| Entries shown |
((

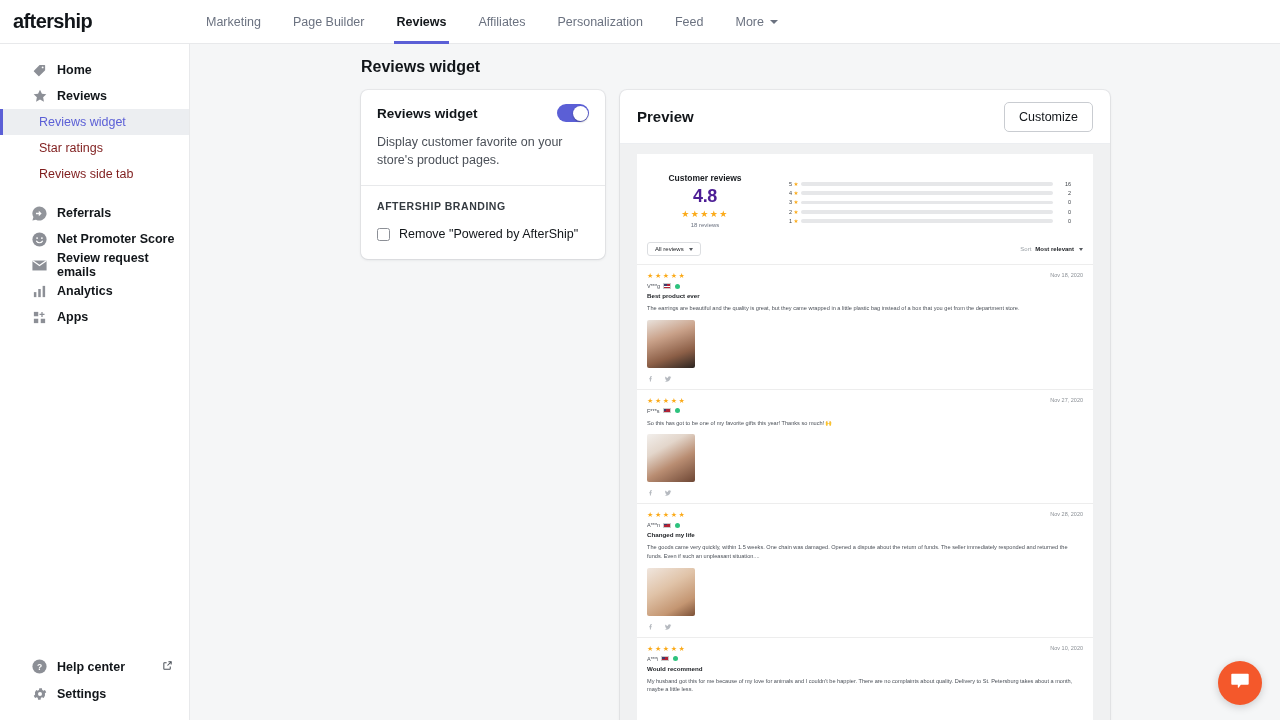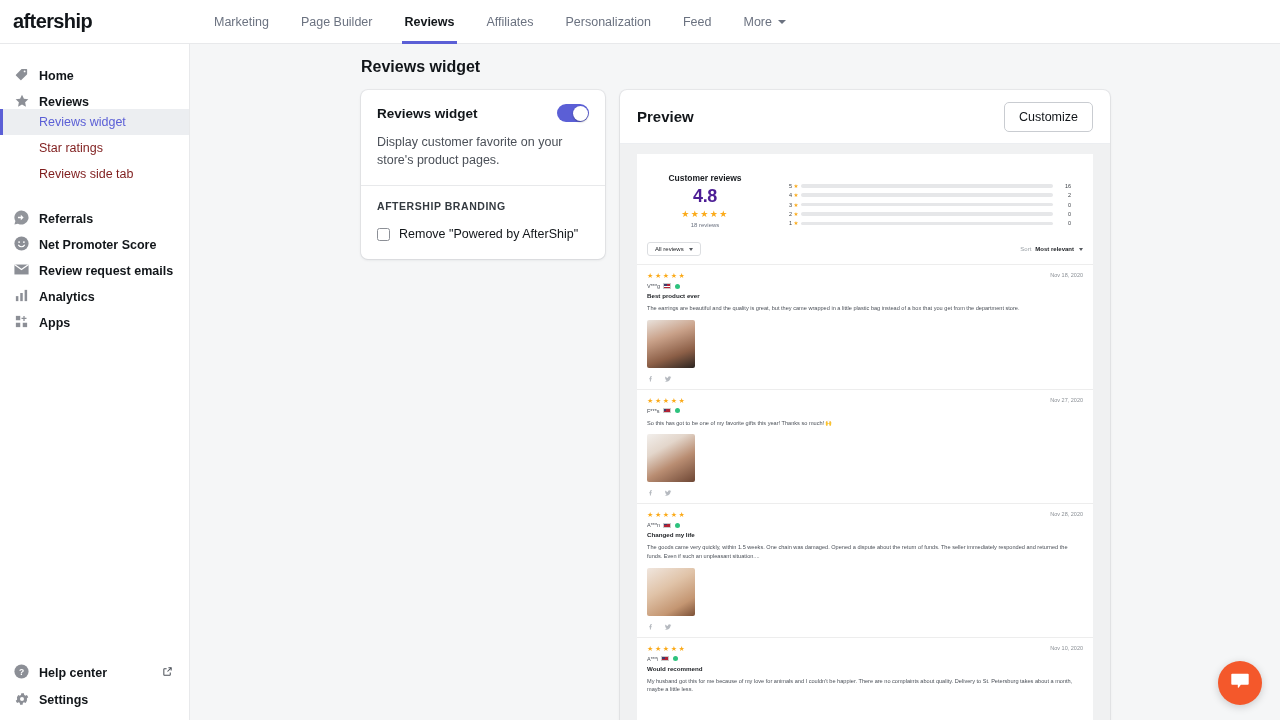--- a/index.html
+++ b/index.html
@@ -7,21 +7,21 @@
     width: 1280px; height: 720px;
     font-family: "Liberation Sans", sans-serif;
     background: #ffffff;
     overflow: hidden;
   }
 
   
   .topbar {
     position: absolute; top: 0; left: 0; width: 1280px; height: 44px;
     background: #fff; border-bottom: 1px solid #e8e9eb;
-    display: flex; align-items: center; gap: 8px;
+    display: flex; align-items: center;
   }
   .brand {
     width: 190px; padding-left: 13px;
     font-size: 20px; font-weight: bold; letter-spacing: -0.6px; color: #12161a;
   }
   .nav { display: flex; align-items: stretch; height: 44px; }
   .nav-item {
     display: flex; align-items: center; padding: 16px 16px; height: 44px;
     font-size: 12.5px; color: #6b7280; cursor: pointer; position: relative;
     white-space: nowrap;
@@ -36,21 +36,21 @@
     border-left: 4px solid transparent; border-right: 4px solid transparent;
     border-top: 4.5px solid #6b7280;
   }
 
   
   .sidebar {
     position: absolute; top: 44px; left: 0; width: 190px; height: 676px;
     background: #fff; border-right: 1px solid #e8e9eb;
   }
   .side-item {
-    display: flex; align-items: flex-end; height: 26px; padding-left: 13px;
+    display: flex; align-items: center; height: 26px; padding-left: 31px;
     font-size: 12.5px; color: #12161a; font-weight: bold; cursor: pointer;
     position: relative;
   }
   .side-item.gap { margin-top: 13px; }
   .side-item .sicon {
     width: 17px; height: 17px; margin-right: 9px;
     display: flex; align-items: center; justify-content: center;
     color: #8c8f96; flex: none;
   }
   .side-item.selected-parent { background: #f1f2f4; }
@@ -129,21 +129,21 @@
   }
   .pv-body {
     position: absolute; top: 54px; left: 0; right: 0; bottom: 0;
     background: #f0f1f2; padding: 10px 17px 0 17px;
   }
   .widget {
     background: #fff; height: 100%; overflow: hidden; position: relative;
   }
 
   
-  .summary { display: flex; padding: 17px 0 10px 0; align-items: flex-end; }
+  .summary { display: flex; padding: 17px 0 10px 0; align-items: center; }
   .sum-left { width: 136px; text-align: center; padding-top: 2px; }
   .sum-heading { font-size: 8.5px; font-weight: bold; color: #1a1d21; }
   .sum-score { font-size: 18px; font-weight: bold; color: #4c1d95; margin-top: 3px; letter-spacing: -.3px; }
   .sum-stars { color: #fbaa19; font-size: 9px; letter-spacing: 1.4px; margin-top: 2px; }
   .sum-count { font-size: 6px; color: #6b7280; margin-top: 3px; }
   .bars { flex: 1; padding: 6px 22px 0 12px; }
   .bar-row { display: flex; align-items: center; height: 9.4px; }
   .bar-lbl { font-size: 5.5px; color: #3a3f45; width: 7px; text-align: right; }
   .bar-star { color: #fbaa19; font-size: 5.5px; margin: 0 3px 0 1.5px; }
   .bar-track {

))

| What is being asked |
Reproduce, word for word and in full, only the lines above that start at the line with "background: #ffffff;" and run through the line with "width: 190px; padding-left: 13px;", both ends included.

| Exercise answer |
     background: #ffffff;
     overflow: hidden;
   }
 
   
   .topbar {
     position: absolute; top: 0; left: 0; width: 1280px; height: 44px;
     background: #fff; border-bottom: 1px solid #e8e9eb;
-    display: flex; align-items: center; gap: 8px;
+    display: flex; align-items: center;
   }
   .brand {
     width: 190px; padding-left: 13px;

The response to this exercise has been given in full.